Test: Different mouse events in either application has to be done to check if the communication works properly.

Achievements: Use-cases of RNA editing was discussed with Paul Gardner on jalview-discussion list; Result can be see under 'Project goals';
The Varna window is now fully included in a Jalview desktop;
Varna can not be used so easily for editing since existing components do not edit but create new entrys; the sequence should not be edited from it; a function to edit the structure has to be implemented
New structures can be transmitted simply via Stockholm-format; the existing Stockholm-parser must be adopted for allowing structures for every sequence;

Week 7, 7/4-7/10

Prepare mid-term evaluation.

Jalview to Varna:

  1. send (keyboard-based) structure edits from Jalview to Varna
    • Create an interface for making structure editing in Jalview possible
    • Allow Undo's for structure edits
  2. send (keyboard-based) sequence edits from Jalview to Varna
    • append jalview.gui.AlignViewport.addPropertyChangeListener( .. )
  3. send selection from Jalview to Varna (AppVarna listen for selection events using structure.SelectionListener)
  4. highlight current mouse position in sequence on 2D structure (highlightSequence method on structure.SequenceListener)
    1. there may be a need to create a sub interface for listening to sequence highlighting and colouring events.
  5. colour varna by sequence in Jalview (already example with Jmol)

Varna to Jalview:

  1. pass structure edits to alignment annotation rows in jalview alignment view
  2. get currently selected positions from VARNA and send them to the Jalview window to select regions of sequence.
  3. getting colouring/annotation


Week 8, 7/11-7/17

Write and submit mid-term evaluation

Goal 8: Include a method for calculating a consensus secondary structure either from the annotated structure or an additional tool (e.g.
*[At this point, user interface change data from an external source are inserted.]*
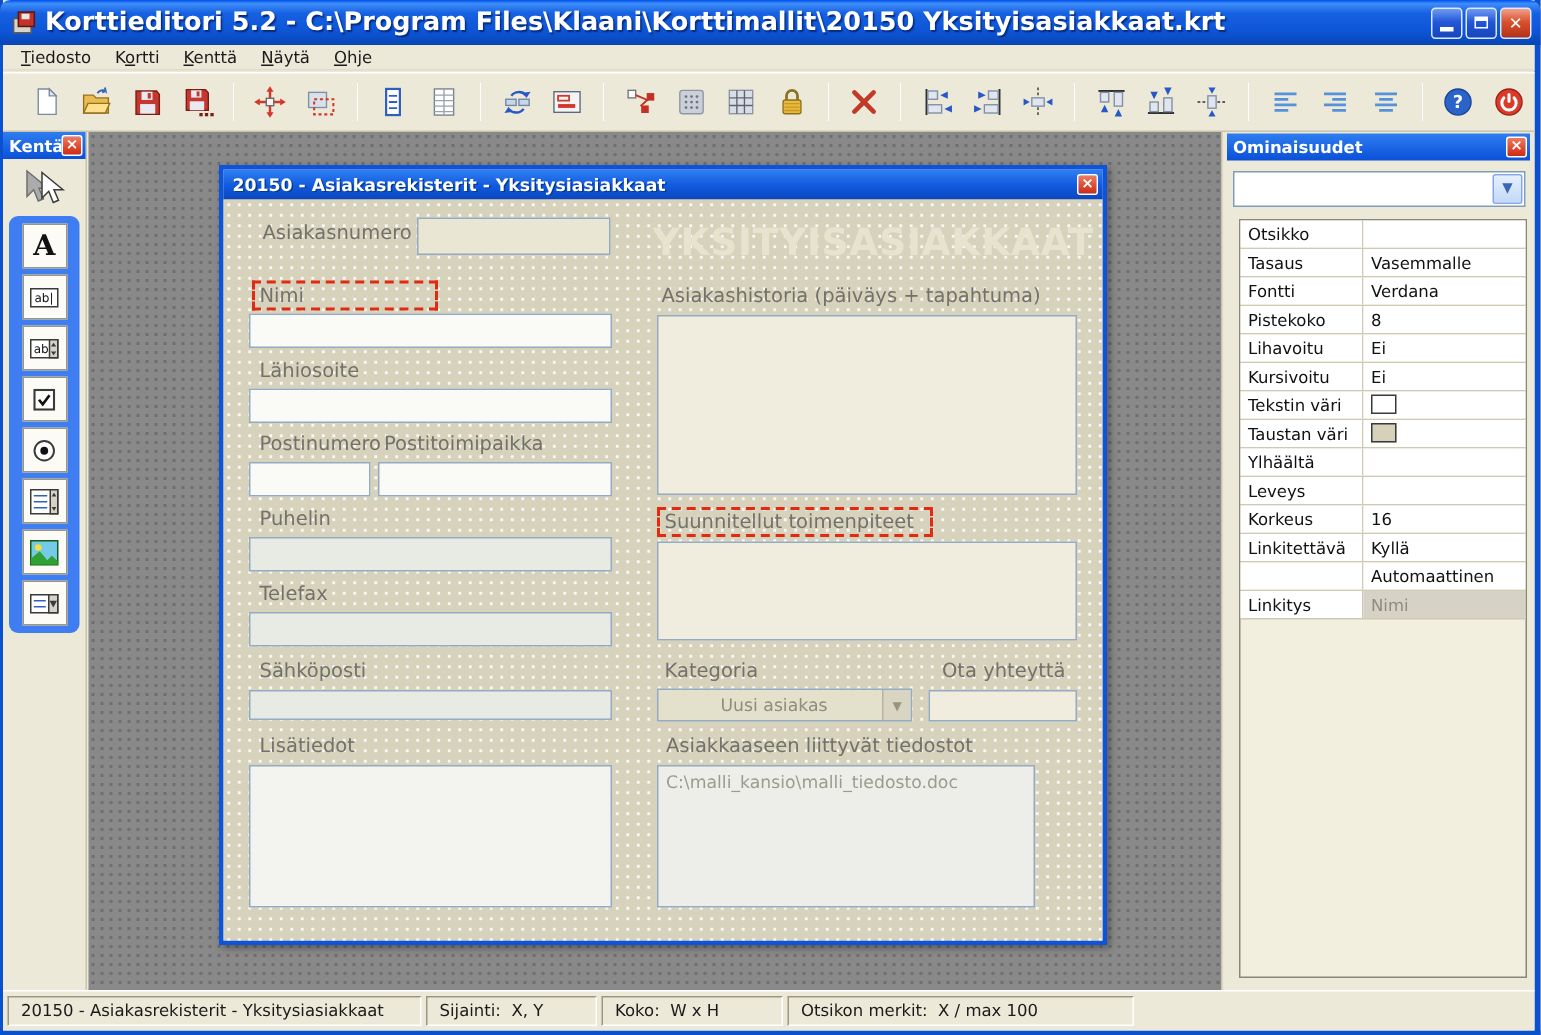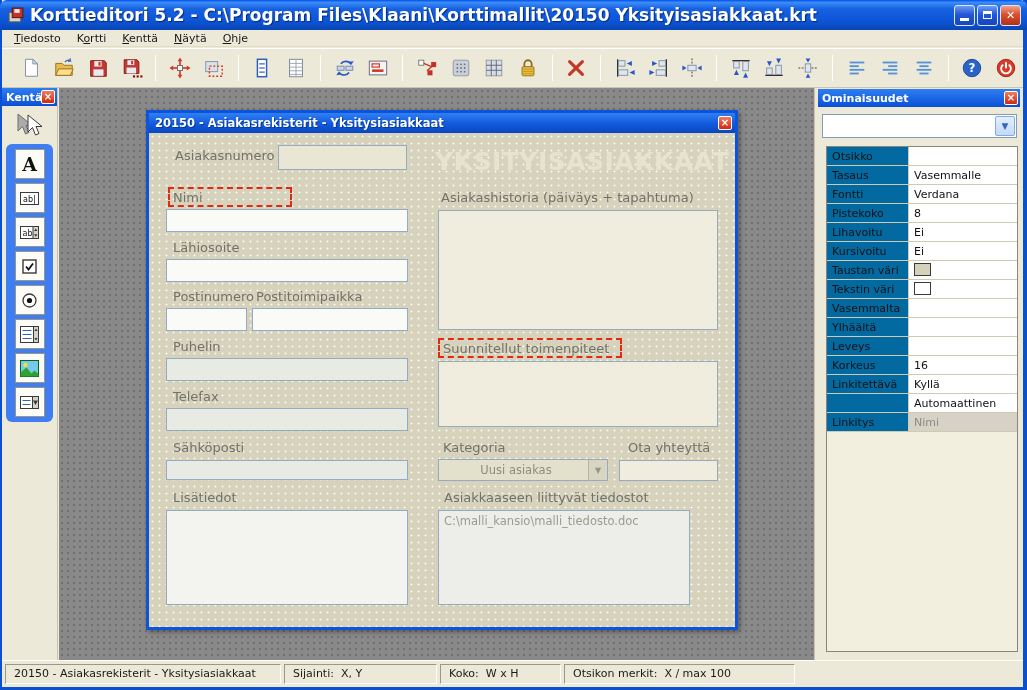--- a/index.html
+++ b/index.html
@@ -80,7 +80,7 @@
     background:#F2EFDE; border:1px solid #8A8678; }
   .prow { display:flex; height:19px; border-bottom:1px solid #CFCAB2; }
   .prow .pl { width:82px; padding:3px 12px 0 5px; border-right:1px solid #CFCAB2; color:#111;
-    background:#0369a1; white-space:nowrap; overflow:hidden; }
+    background:#ffffff; white-space:nowrap; overflow:hidden; }
   .prow .pv { flex:1; padding:3px 0 0 5px; background:#fff; color:#111; white-space:nowrap; overflow:hidden; }
   .prow .pv.muted { background:#D6D2C6; color:#8E8C80; }
   .swatch { display:inline-block; width:17px; height:13px; border:1px solid #3A3A3A; margin-top:-1px; }

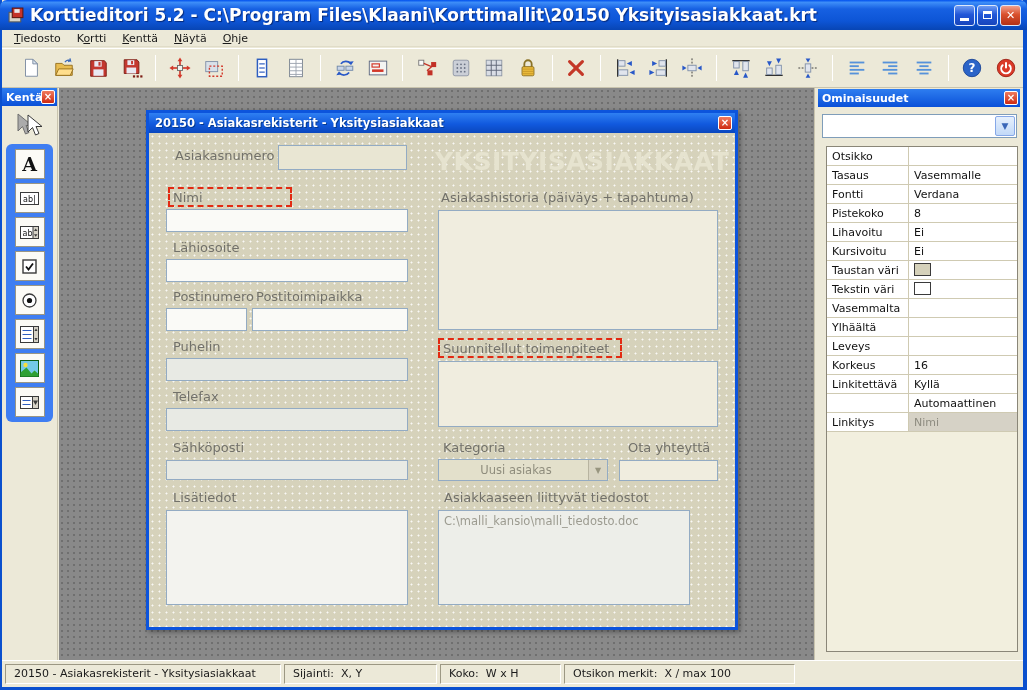--- a/index.html
+++ b/index.html
@@ -586,12 +586,12 @@
             <div class="pv">Ei</div>
           </div>
         <div class="prow">
+            <div class="pl">Tekstin väri</div>
+            <div class="pv"><span class="swatch" style="background: rgb(255, 255, 255);"></span></div>
+          </div>
+        <div class="prow">
             <div class="pl">Taustan väri</div>
             <div class="pv"><span class="swatch" style="background: rgb(213, 209, 186);"></span></div>
-          </div>
-        <div class="prow">
-            <div class="pl">Tekstin väri</div>
-            <div class="pv"><span class="swatch" style="background: rgb(255, 255, 255);"></span></div>
           </div>
         <div class="prow">
             <div class="pl">Vasemmalta</div>

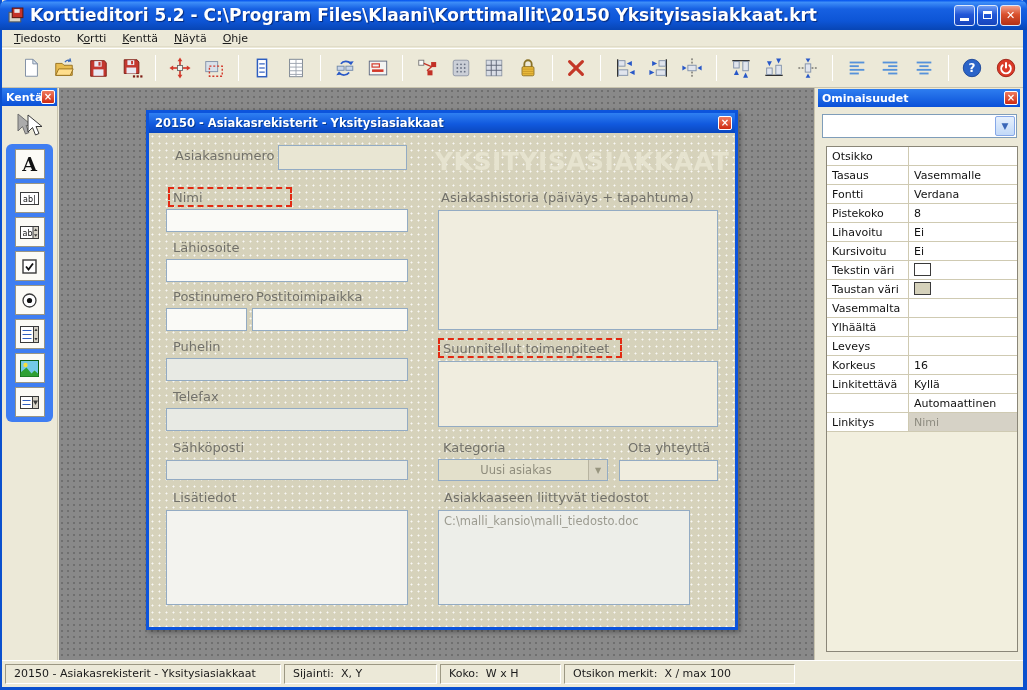--- a/index.html
+++ b/index.html
@@ -594,10 +594,6 @@
             <div class="pv"><span class="swatch" style="background: rgb(213, 209, 186);"></span></div>
           </div>
         <div class="prow">
-            <div class="pl">Vasemmalta</div>
-            <div class="pv"></div>
-          </div>
-        <div class="prow">
             <div class="pl">Ylhäältä</div>
             <div class="pv"></div>
           </div>

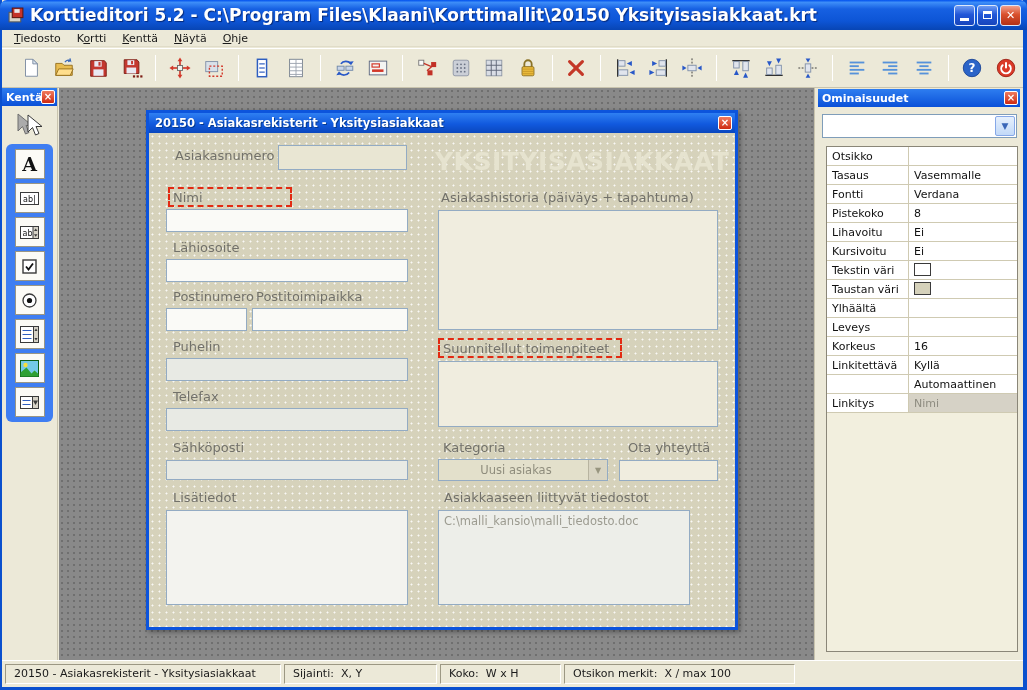--- a/index.html
+++ b/index.html
@@ -116,7 +116,7 @@
     border-top:1px solid #fff; display:flex; align-items:center; padding:2px 2px 3px 3px; gap:3px; }
   .scell { height:20px; border:1px solid; border-color:#9C9884 #FFFFFF #FFFFFF #9C9884;
     display:flex; align-items:center; padding:0 8px; color:#1A1A1A; white-space:pre; }
-  .sc0 { width:276px; } .sc1 { width:219px; } .sc2 { width:153px; } .sc3 { width:121px; } .sc4 { width:231px; }
+  .sc0 { width:276px; } .sc1 { width:219px; } .sc2 { width:114px; } .sc3 { width:121px; } .sc4 { width:231px; }
 </style>
 </head>
 <body>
RNAalifold or R-Coffee using JABAWS).
Test: Compare the calculated consensus structure calculated in Jalview with the consensus structure calculated by the original tool and the Rfam annotation.


Week 9, 7/18-7/24

Goal 7: Enable the user to Save/Restore a VARNA display to a Jalview project.
Test: A saved Jalview project must have the same VARNA display after reopening.

Achievements:
  • Stockholm parser was extended so that secondary structures associated to a specific sequenc (#=GR) can be processed by Jalview
  • I got a thorough introduction into JABAWS by Peter which is needed to include parts of the ViennaRNA package into Jalview
  • VARNA state:
    • there is currently no way to save work states in VARNA
    • Yann Ponty (the varna developer) assured that he could implement the saving of a basic set of varna features
    • we prioritised some VARNA states we would like to get saved
    • since this must be implemented by Yann it will probably take some time before it can be used in Jalview

Week 10, 7/25-7/31

Goal 9: Implement a ’pair consensus’ annotation row based on the consensus secondary structure.
How to do that?

  1. Implement a method to check if a base pair is valid (AT,GC,GT) or not.
  2. Probably extend the RNA data structure to save that information
  3. Implement a method for counting the valid and invalid base pairs in a column
  4. Introduce an additional line in the AnnotationPanel visualizing the `pair consensus` annotation
  5. Think about introducing different modes of `RNA helices`-coloring, e.g. according to RNAalifold

Test: The ‘pair consensus’ has to be checked for different Rfam alignments.

Week 11, 8/1-8/7

Goal 10: Adapt the existing sequence logo to visualize base-pair interactions.
Test: The base-pair interaction logo will be calculated and checked for some test cases.

Week 12, 8/8-8/14

Leftovers

  • base-pair interaction
  • solve the new bugs
  • enable a cursor mode for the secondary structure accordingly to the one for sequences

If everything has gone well now could be time to do some "Nice-to-Have".
Goal 11: Extending Goal 8 by adding RNAfold/RNAalifold to JABAWS and make it fully usable in Jalview.
Test: Compare the structure predicted in Jalview with the prediction of the stand-alone applications with different test alignments.

Week 13, 8/15-8/21

’Pencils down’, ”scrub code, do tests, improve documentation, etc”. Start writing final evaluation.

Week 14, 8/22-8/28

Finish final evaluation.
Final Goal: Submit final evaluation by 26th August.